Personally, I'd really want to move past this, because it's been nothing but destructive to our lives. The kids are not getting our attention, and the bratty teenager doesn't care that she's hurting anyone. All she cares about is her gratification. Our best wish for her may be that she doesn't have anyone treat her the same way she's been treating us.

Tuesday, October 24, 2006

Is it just me, or do other people see death everywhere during the fall? All these leaves that have fallen are no longer a part of a living organism, it's just laying there, dead, and wasting away. Everywhere. The rain breaks them apart, and then there are just brown stains where they used to be. The streets run brown with death.

Good morning.

I've been having odd dreams, I think in response to feeling the urges to be creative. The podcast idea has been festering in my head for some time, sure. But the other day I dreamt that I was auditioning for Hamlet, and the director wasn't so sure about me and asked me what my approach was toward playing the character. I started describing to him and midway, I woke up, probably because I don't really know what I'm talking about.

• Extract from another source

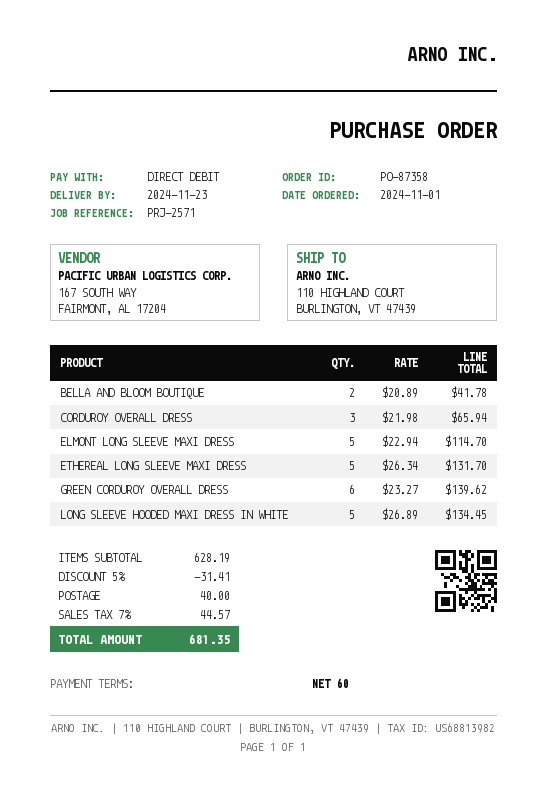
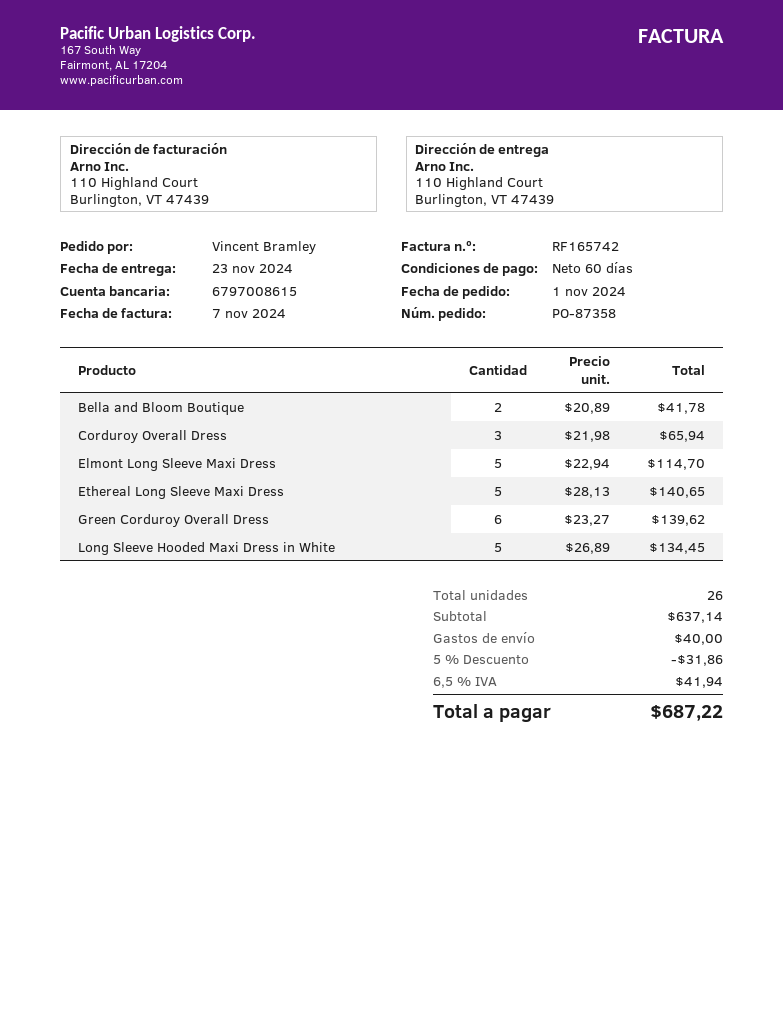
ETHEREAL LONG SLEEVE MAXI DRESS: 5 x 26.34 = 131.70 -> 5 x 28.13 = 140.65
subtotal: 628.19 -> 637.14
discount: 5% = 31.41 -> 5% = 31.86
tax: 7% = 44.57 -> 6.5% = 41.94
total: 681.35 -> 687.22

Yesterday, a 16-year-old local kid emailed me looking for employment/internship possibilities, and it was a little strange to think that I was in a position to do so, except for the whole money thing. Like I don't really have any money to spare for him. I guess sometimes I forget that my business persona seems more professional than I remember it to be. I replied to him with some tips, but I doubt he really needs any help at all. This guy has a GL-2, Final Cut Studio, and he's done greenscreen work. He has more experience in some aspects than I do.

Damn, these iBooks sure do run hot.

I'm currently in the waiting room of some medical office, while my mum is getting the results of her MRI analyzed. She's been having some neck/spine pain and it's been a pain trying to get it treated. I feel bad that she has to put up with the pain, hopefully they'll find something to help subdue it.